Lessons in herding zebras

Proper diagnosis is a key issue in ME/CFS. In the absence of a full clinical assessment (which most patients have either never undergone, or last had many years ago), the diagnosis of ME/CFS can easily become a terminal stop for clinically complex patients with a variety of different illnesses.

Some examples illustrate the problems that can arise if investigations to exclude other conditions are not performed before the ME/CFS ‘diagnosis of exclusion’ is given to the patient. The first is an audit of 100 outpatients with CFS in the University of Dundee in 1993: of these, 21% were found to have other organic illnesses (e.g., muscle, connective tissue or endocrine disorders), 12% had a psychiatric disorder alone, and 7% had fibromyalgia. The second example is an audit of service in 2007 after three years at the CFS/ME CNCC in Newcastle, England: CFS was confirmed in 56% of referrals, but alternative diagnoses were provided in 28%, sleep apnoea was diagnosed in 9%, and depression and anxiety in 7%. Subsequently, two studies have shown that alternative exclusionary diagnoses can be found after investigation at a specialist clinic in around 40% of patients referred in the UK from primary care with a diagnosis of CFS.
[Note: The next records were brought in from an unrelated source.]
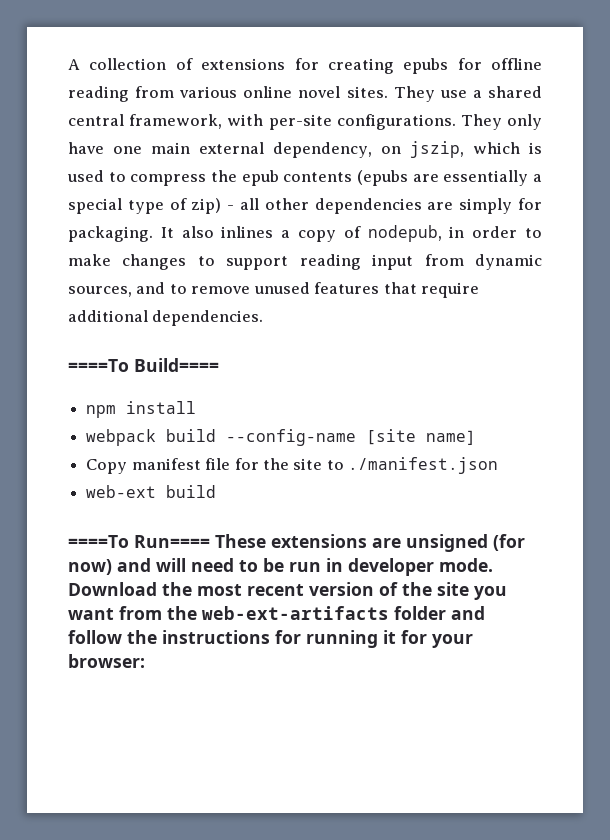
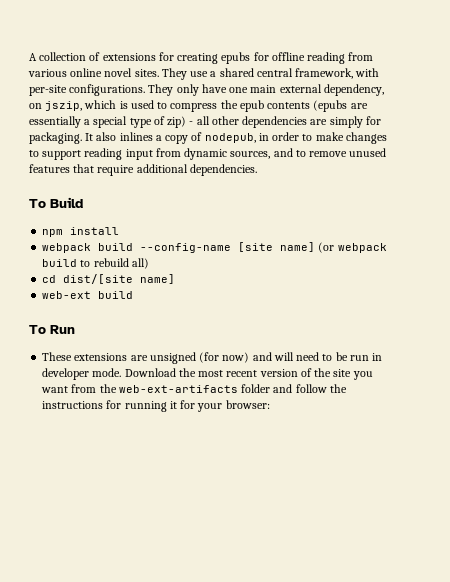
- ====To Build====
+ To Build
- webpack build --config-name [site name]
- Copy manifest file for the site to ./manifest.json
+ webpack build --config-name [site name] (or webpack build to rebuild all)
+ cd dist/[site name]
- ====To Run==== These extensions are unsigned (for now) and will need to be run in developer mode.
+ To Run
+ These extensions are unsigned (for now) and will need to be run in developer mode.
A fascinating commentary in an issue of Minnesota Medicine in 2008 describes the difficulties experienced at a clinic seeing patients with fatigue, exercise intolerance and weakness (i.e., patients very like those with ME/CFS in the UK). The authors report three recent cases, all adolescent patients experiencing fatigue and weakness, to illustrate how patients with common symptoms can end up with very different, sometimes unusual, diagnoses.
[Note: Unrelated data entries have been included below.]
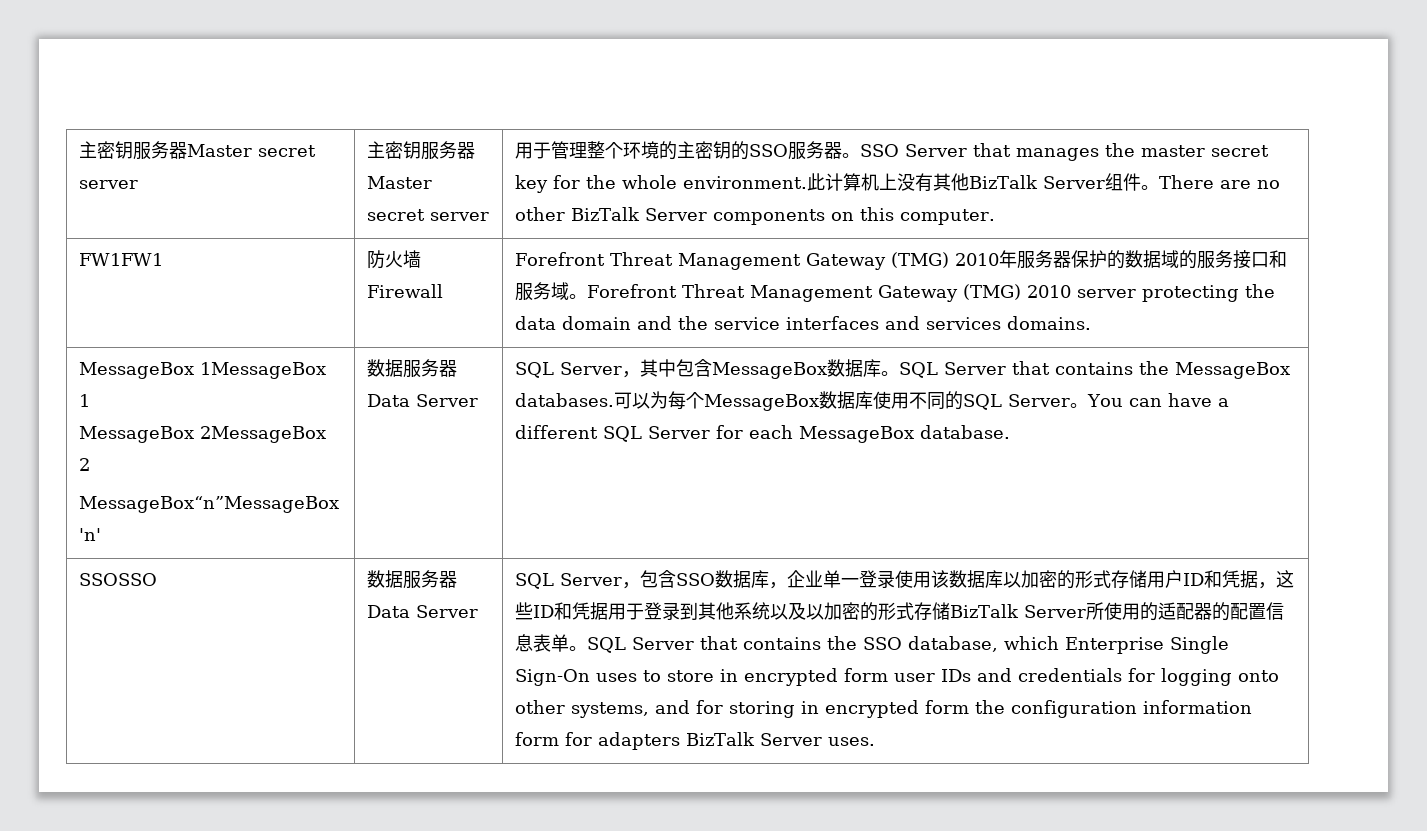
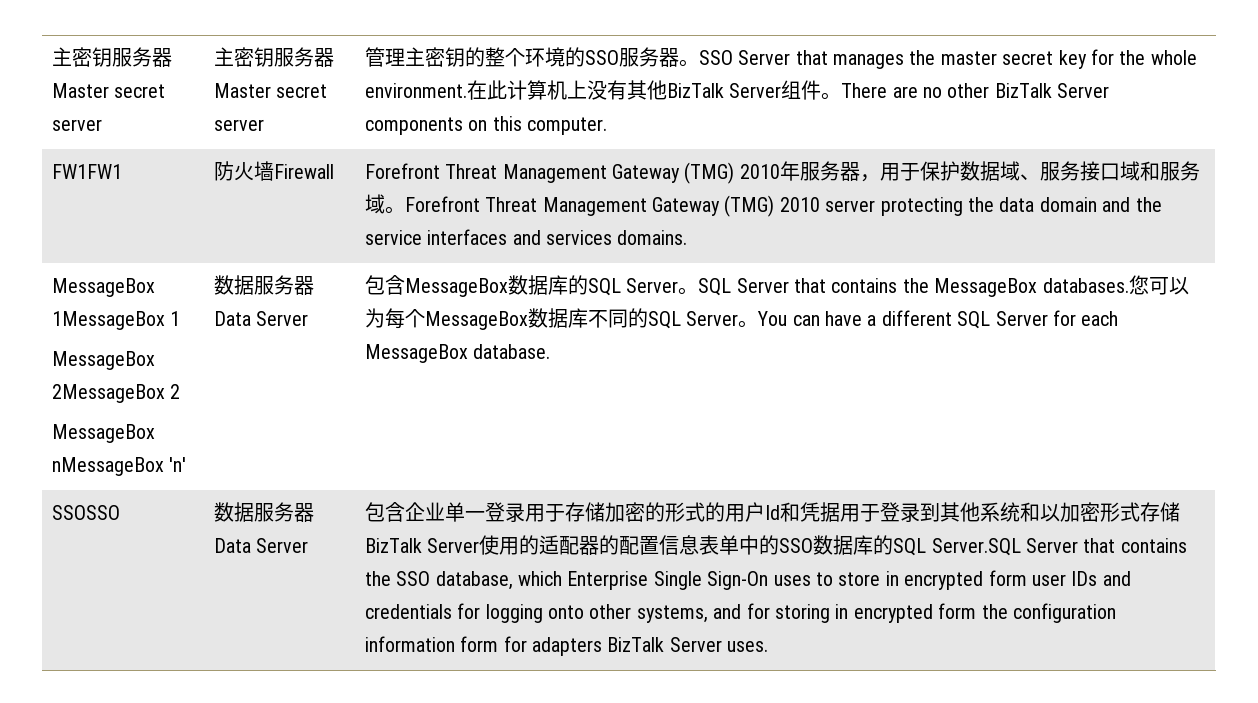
- 用于管理整个环境的主密钥的SSO服务器。
+ 管理主密钥的整个环境的SSO服务器。
- 此计算机上没有其他BizTalk Server组件。
+ 在此计算机上没有其他BizTalk Server组件。
- FW1FW1 | 防火墙Firewall | Forefront Threat Management Gateway (TMG) 2010年服务器保护的数据域的服务接口和服务域。Forefront Threat Management Gateway (TMG) 2010 server protecting the data domain and the service interfaces and services domains.
+ FW1FW1 | 防火墙Firewall | Forefront Threat Management Gateway (TMG) 2010年服务器，用于保护数据域、服务接口域和服务域。Forefront Threat Management Gateway (TMG) 2010 server protecting the data domain and the service interfaces and services domains.
- MessageBox“n”MessageBox 'n'
+ MessageBox nMessageBox 'n'
- SQL Server，其中包含MessageBox数据库。
+ 包含MessageBox数据库的SQL Server。
- 可以为每个MessageBox数据库使用不同的SQL Server。
+ 您可以为每个MessageBox数据库不同的SQL Server。
- SQL Server，包含SSO数据库，企业单一登录使用该数据库以加密的形式存储用户ID和凭据，这些ID和凭据用于登录到其他系统以及以加密的形式存储BizTalk Server所使用的适配器的配置信息表单。SQL Server that contains the SSO database, which Enterprise Single Sign-On uses to store in encrypted form user IDs and credentials for logging onto other systems, and for storing in encrypted form the configuration information form for adapters BizTalk Server uses.
+ 包含企业单一登录用于存储加密的形式的用户Id和凭据用于登录到其他系统和以加密形式存储BizTalk Server使用的适配器的配置信息表单中的SSO数据库的SQL Server.SQL Server that contains the SSO database, which Enterprise Single Sign-On uses to store in encrypted form user IDs and credentials for logging onto other systems, and for storing in encrypted form the configuration information form for adapters BizTalk Server uses.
In the first case, an almost housebound 15-year-old girl with fatigue for 18 months following fever was eventually diagnosed with postural orthostatic tachycardia syndrome, which the authors say probably accounts for most cases of chronic fatigue during adolescence. The second case was a 14-year-old boy with exercise intolerance who was at times overwhelmed by weakness, palpitations and headaches. After full investigation, a renal ultrasound revealed masses near the kidneys, and the child has done well after surgical excision of these pheochromocytomas. In the final case, a 14-year-old boy presented with a three-month history of fatigue, weakness and weight loss, which finally resulted in a diagnosis of previously undiagnosed dermatomyositis and secondary bronchiolitis obliterans organising pneumonia, with the comment from the authors that “a thoughtful and thorough physical exam can sometimes reveal otherwise hidden diagnoses”.

In their conclusion, the authors say, “Sometimes in our clinic, we feel as if we’re wandering through a herd of zebras… Not all the ‘stripes’ on the animals are the same, and not every animal in the herd is actually a zebra… Navigating through clinical complexities is difficult, and we’re still learning how to best diagnose and manage our patients.” Commentaries like this do raise the question of which alternative treatable diagnoses might be uncovered if all patients currently parked in the ME/ CFS diagnostic terminal were examined intensively at a specialist Centre of Excellence by thoughtful and thorough physicians.

Reference: Fatigue, exercise intolerance, and weakness: lessons on herding zebras. Fischer PR, et al. Minn Med 2008 Nov; 91(11): 38-40.